The second in the PYNQ Z2 work shop series was much more involved that the first. In the first we concentrated on using PYNQ, but in the second we fired up Vivado to actually build an overlay to call from PYNQ. I can imagine that it might be quite daunting for some who'd never fired up Vivado before. Having had more experience with Vivado than Python / Jupyter, it felt a little more comfortable - if also significantly more difficult.
The core of Lab 2 was plumbing together various items of IP and calling this pipeline from PYNQ. We didn't delve too much into the content of this IP, but as the C++ source files were there, it was just too tempting not to. The pattern generator IP didn't have source code available, but the other two - Color Convert and Pixel Pack did. I decided to take inspiration from these and create my own Vivado HLS IP that could be plumbed into a PYNQ overlay.
How does the provided IP work?
I started by "reverse engineering" the Color Convert one. It's hardly reverse engineering when you have the source, but you know what I mean. To compile the IP we called build_ip.bat which just ran script.tcl in each of the IP folders. script.tcl just seemed to use vivado_hls spin up a project, compile and export it.
build_ip.bat
vivado_hls -f %%f\script.tcl
script.tcl
open_project color_convert
set_top color_convert
add_files color_convert/color_convert.cpp
add_files -tb color_convert/color_convert_test.cpp
open_solution "solution1"
set_part {xc7z020clg400-1} -tool vivado
create_clock -period 7 -name default
create_clock -period 10 -name control
csynth_design
export_design -format ip_catalog -description "Color conversion for 24-bit AXI video stream" -display_name "Color Convert"
exit
Obviously I could have just copied this process, but I decided to manually follow along and create a project in Vivado HLS.
Creating some new IP
So I fired up Vivado HLS (version 2019.1 to match everything else). I created a new project for the PYNQ-Z2 board and added a new source file and test bench file.

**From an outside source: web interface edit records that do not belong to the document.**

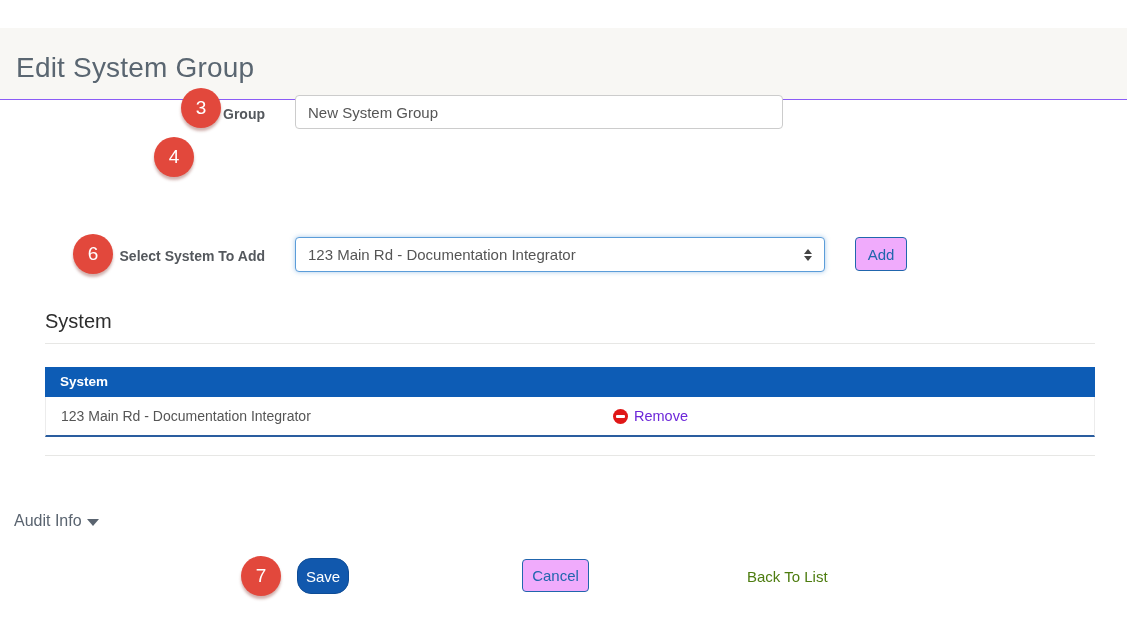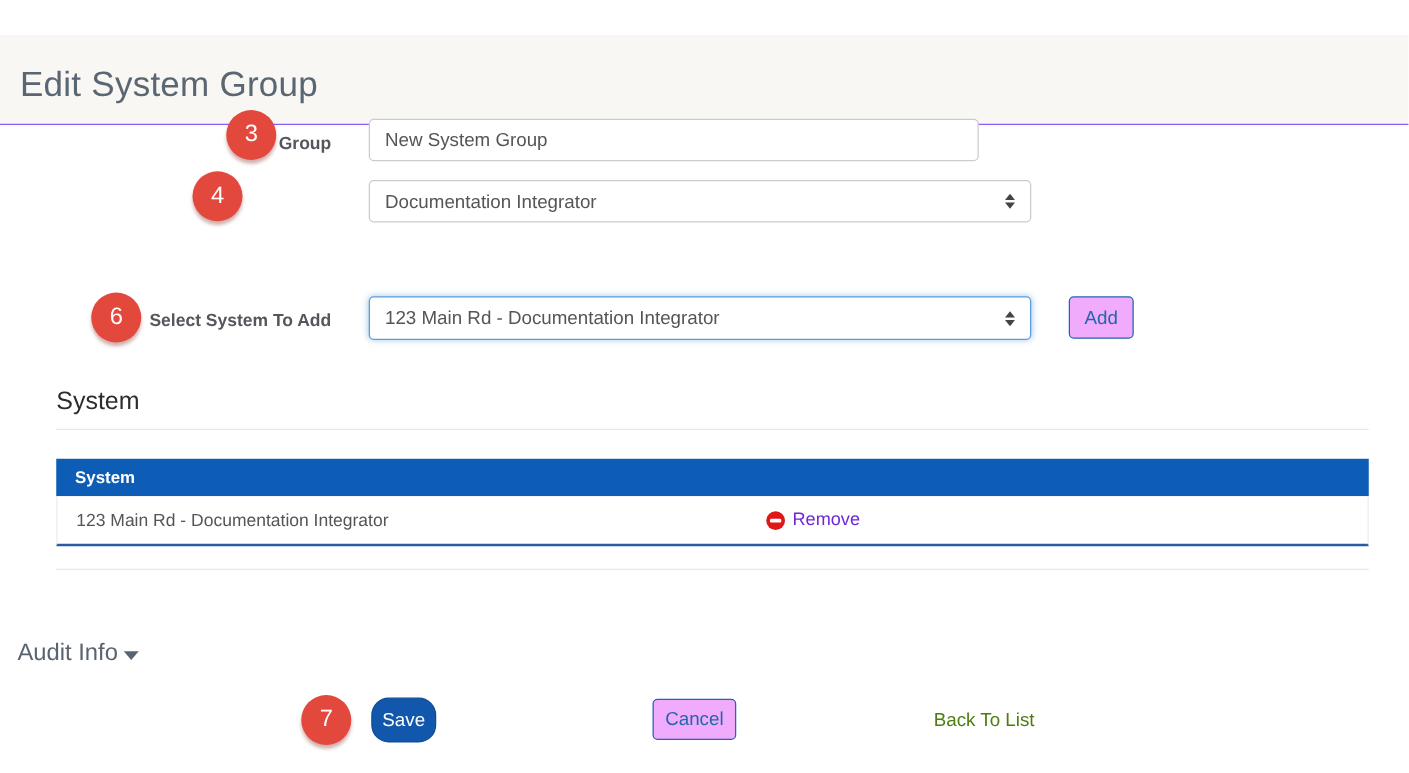--- a/index.html
+++ b/index.html
@@ -206,21 +206,21 @@
   }
   .remove-label { font-size: 14.5px; color: #6d28d9; }
 
   .audit-info {
     position: absolute;
     left: 14px;
     top: 512px;
     display: flex;
     align-items: center;
     gap: 5px;
-    font-size: 19px;
+    font-size: 16px;
     color: #5a6470;
     cursor: pointer;
   }
   .caret-down {
     width: 0; height: 0;
     border-left: 6px solid transparent;
     border-right: 6px solid transparent;
     border-top: 7px solid #5a6470;
     margin-top: 2px;
   }
@@ -269,27 +269,20 @@
   <div class="badge badge-6">
     <span>6</span>
   </div>
   <div class="badge badge-7">
     <span>7</span>
   </div>
 
   <label class="field-label label-name">Group</label>
   <input class="text-input" type="text" value="New System Group" style="">
 
-  <div class="fake-select select-customer">
-    <span class="select-value">Documentation Integrator</span>
-    <span class="stepper">
-      <span class="tri-up"></span>
-      <span class="tri-down"></span>
-    </span>
-  </div>
 
   <label class="field-label label-select-system">Select System To Add</label>
   <div class="fake-select select-system">
     <span class="select-value">123 Main Rd - Documentation Integrator</span>
     <span class="stepper">
       <span class="tri-up"></span>
       <span class="tri-down"></span>
     </span>
   </div>
   <button class="btn-outline add-button">Add</button>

{gallery} Vivado HLS project |
---|
Vivado HLS: Create project |
Vivado HLS: Add source |
Vivado HLS: Add testbench |
Vivado HLS: Solution configuration |
Whilst you're at it, you should probably add the IP name and description to Solution Settings. From the top menu select Solution / Solution Settings...
From there I added content to the source and test bench file, obviously heavily inspired by the color_convert contents. Here is my main source file. My simple Posterize IP just takes each pixel and coverts it in one of eight colours. It does this by simply taking the red green and blue channels of each pixel and decides to have them full brightness or off. I could have extended my example to have a threshold or an enable/disable switch, but as I'm trying to work through the principle of creating HLS IP for use with PYNQ I have kept it as simple as possible.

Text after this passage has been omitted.